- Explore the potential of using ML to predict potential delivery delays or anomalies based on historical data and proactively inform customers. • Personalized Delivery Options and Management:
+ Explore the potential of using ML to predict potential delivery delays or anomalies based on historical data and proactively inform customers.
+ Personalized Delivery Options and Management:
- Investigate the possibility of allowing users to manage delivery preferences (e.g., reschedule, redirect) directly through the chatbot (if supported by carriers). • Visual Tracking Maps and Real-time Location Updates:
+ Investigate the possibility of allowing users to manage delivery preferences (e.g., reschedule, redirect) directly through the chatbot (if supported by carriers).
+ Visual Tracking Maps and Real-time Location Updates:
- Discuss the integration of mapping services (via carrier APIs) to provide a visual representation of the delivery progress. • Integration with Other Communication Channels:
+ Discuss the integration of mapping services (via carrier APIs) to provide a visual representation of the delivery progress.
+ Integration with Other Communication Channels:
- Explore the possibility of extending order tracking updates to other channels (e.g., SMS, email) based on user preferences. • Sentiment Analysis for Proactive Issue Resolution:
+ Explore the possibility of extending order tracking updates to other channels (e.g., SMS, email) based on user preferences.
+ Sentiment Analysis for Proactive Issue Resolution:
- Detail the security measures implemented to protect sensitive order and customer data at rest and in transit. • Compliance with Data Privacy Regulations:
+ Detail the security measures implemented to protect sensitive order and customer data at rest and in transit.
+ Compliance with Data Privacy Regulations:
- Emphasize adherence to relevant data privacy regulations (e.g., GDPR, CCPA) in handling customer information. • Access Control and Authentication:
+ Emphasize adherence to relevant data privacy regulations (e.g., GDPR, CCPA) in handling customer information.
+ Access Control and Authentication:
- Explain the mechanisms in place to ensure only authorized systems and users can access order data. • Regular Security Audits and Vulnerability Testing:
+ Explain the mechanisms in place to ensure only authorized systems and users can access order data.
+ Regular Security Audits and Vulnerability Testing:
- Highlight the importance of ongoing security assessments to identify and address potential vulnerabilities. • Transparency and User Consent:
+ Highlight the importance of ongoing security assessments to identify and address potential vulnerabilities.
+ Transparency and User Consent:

----------------------------------------

Your job is to copy out every line from the records above that has the word "address".

#### Task output:
- Highlight the importance of ongoing security assessments to identify and address potential vulnerabilities. • Transparency and User Consent:
+ Highlight the importance of ongoing security assessments to identify and address potential vulnerabilities.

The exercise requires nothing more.